Professor: Behavior is cause, cure for cyberbullying
On the web
JANESVILLE As long as humans have been interacting with one another, some humans have bullied others.
Just as technology makes communication easier and more efficient, it makes bullying easier and more efficient as well.
"Now it (bullying) has hit a different range of students and parents who I don't think are ready for it," said Randy Green, a Franklin Middle School health teacher.
Franklin Middle School on Monday night hosted a presentation about cyberbullying by UW-Eau Claire criminal justice professor Justin Patchin. Patchin is one of the founders of the Cyberbullying Research Center, an organization that studies the trends and effects of cyberbullying among adolescents.
Patchin defines cyberbullying as the use of electronics to willfully and repeatedly do harm.
Cyberbullying has much in common with face-to-face bullying, but it has some distinct differences. For example, even though kids can go home from school Friday and not see another teen until Monday morning, they still can feel the effects of bullying through their cellphones or social media websites such as Facebook or Twitter, Patchin said.
"One victim said it was like being tethered to her tormenter," he said.
In rare cases, teens tell parents, teachers or counselors about the abuse, Green said.
"Many times, their (school workers') Mondays and Tuesdays are spent catching up on the kids' weekends," Green said.
In many cases, cyberbullying victims don't tell for fear of losing their own Internet or cellphone privileges, Patchin said.
Parents' first reaction often is an attempt to take away gadgets and prohibit children from using the Internet. That can be appropriate in some cases, Patchin said.

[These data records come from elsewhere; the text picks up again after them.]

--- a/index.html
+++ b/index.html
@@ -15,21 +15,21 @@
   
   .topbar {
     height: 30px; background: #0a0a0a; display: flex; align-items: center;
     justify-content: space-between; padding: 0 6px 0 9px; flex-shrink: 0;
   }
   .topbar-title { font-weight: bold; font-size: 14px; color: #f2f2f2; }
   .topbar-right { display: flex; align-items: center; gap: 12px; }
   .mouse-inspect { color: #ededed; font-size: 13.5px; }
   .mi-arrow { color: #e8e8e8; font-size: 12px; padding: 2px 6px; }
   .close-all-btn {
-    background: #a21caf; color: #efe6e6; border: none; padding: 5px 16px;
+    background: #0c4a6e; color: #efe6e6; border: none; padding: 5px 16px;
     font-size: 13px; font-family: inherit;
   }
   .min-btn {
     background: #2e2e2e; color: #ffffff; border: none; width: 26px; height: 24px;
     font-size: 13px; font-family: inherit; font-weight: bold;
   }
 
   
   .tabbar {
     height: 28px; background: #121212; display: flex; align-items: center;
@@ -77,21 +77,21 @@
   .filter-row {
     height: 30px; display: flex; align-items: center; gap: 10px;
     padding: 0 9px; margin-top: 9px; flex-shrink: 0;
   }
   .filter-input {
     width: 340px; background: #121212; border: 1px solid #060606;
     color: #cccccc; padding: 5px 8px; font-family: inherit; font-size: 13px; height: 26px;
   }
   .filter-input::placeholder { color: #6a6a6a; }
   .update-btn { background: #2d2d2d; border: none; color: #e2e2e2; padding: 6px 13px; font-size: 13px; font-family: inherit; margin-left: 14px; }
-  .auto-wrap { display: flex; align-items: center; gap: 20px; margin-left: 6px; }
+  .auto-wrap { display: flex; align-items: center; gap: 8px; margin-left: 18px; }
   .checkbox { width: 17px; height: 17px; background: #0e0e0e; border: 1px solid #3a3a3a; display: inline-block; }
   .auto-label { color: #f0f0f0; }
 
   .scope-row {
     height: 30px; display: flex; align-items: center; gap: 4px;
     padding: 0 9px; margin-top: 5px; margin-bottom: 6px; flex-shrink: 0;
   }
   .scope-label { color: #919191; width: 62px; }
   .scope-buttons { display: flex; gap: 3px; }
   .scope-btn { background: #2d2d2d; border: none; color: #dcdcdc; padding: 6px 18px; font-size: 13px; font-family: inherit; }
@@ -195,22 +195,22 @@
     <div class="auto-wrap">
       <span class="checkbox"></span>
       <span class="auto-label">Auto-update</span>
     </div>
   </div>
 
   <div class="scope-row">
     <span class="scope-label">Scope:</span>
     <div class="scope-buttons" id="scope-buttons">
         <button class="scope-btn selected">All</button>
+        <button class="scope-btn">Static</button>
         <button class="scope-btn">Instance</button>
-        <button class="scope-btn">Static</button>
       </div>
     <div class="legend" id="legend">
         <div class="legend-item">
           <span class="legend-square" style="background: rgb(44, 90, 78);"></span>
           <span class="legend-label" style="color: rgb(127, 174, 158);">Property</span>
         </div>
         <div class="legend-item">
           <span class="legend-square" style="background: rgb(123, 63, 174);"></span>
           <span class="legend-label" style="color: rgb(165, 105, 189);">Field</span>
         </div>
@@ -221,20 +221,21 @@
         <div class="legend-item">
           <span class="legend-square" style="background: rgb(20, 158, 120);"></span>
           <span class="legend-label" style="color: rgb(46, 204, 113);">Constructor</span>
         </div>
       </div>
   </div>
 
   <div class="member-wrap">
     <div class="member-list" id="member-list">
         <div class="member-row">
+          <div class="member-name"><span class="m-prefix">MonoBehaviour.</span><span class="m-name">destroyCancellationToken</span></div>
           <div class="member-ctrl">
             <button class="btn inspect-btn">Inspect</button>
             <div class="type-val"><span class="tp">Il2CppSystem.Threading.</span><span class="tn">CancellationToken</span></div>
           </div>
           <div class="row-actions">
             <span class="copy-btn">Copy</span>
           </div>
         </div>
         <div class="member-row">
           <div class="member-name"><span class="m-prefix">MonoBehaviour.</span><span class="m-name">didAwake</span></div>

However, in any case of cyberbullying or other misuse of technology, "the technology is not the problem," Patchin said. "The behavior is."
A better solution is to teach young people morals and values and to behave with integrity, Patchin said.
"I tell the middle-schoolers that integrity means doing the right thing no matter what," Patchin said. "You've got to work on that filter between their ears."
Victims of cyberbullying have one clear advantage against their bullies, Patchin said. When people use devices such as computers and cellphones to bully others, that bullying always leaves a trail.
He encourages victims and parents of victims to document all instances of cyberbullying. He said victims should be careful not to retaliate, no matter how tempting it is to do so.
"You want to make it clear what direction the bullying is going," Patchin said.
Most students use technology safely and responsibly, Patchin said. They're even using the Internet to be nice to one another.
"Compliments" pages on Facebook are one example, Patchin said. One student or a group of students creates a page and encourages others to send positive messages. The compliments are posted anonymously.
Patchin encourages schools and communities to "make compassion cool" and recognize that students can do great things.
"Don't put it past your kids to do something very nice in this regard," he said.